* [Assigned task] Once you find the line containing "si lavora, per" in the data below, copy it and each following line exactly, up to and including the line containing "- Nota bene: l'url", and nothing else.

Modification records
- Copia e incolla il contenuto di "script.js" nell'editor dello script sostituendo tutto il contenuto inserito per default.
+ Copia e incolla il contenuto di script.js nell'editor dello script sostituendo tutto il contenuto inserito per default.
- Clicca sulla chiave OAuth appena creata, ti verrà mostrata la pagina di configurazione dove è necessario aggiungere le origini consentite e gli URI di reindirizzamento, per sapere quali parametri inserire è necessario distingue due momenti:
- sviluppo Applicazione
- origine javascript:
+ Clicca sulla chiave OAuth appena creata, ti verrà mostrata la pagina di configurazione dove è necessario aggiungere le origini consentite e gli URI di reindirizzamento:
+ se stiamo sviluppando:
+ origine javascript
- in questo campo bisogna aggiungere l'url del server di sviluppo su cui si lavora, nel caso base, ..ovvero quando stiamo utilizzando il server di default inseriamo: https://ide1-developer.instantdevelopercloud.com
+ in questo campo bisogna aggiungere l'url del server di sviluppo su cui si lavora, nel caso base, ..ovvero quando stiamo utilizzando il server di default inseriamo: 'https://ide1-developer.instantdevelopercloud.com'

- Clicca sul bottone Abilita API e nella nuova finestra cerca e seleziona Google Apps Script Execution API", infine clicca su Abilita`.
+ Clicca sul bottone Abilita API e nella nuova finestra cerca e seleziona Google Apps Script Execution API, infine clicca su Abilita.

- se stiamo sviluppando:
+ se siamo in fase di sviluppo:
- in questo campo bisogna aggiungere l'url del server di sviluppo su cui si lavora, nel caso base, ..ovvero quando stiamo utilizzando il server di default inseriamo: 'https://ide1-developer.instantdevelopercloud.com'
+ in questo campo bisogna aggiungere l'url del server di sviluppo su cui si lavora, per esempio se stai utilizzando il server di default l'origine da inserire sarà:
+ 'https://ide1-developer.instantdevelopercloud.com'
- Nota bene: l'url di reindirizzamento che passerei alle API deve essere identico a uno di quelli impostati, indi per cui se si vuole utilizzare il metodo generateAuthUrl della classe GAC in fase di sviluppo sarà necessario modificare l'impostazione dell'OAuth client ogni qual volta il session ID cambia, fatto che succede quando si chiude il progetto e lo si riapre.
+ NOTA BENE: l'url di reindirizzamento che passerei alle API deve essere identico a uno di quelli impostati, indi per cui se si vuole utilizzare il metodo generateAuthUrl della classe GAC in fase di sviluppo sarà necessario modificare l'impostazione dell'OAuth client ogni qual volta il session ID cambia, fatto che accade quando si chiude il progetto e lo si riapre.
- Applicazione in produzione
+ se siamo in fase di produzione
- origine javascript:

* [Answer to this task]
+ in questo campo bisogna aggiungere l'url del server di sviluppo su cui si lavora, per esempio se stai utilizzando il server di default l'origine da inserire sarà:
+ 'https://ide1-developer.instantdevelopercloud.com'
- Nota bene: l'url di reindirizzamento che passerei alle API deve essere identico a uno di quelli impostati, indi per cui se si vuole utilizzare il metodo generateAuthUrl della classe GAC in fase di sviluppo sarà necessario modificare l'impostazione dell'OAuth client ogni qual volta il session ID cambia, fatto che succede quando si chiude il progetto e lo si riapre.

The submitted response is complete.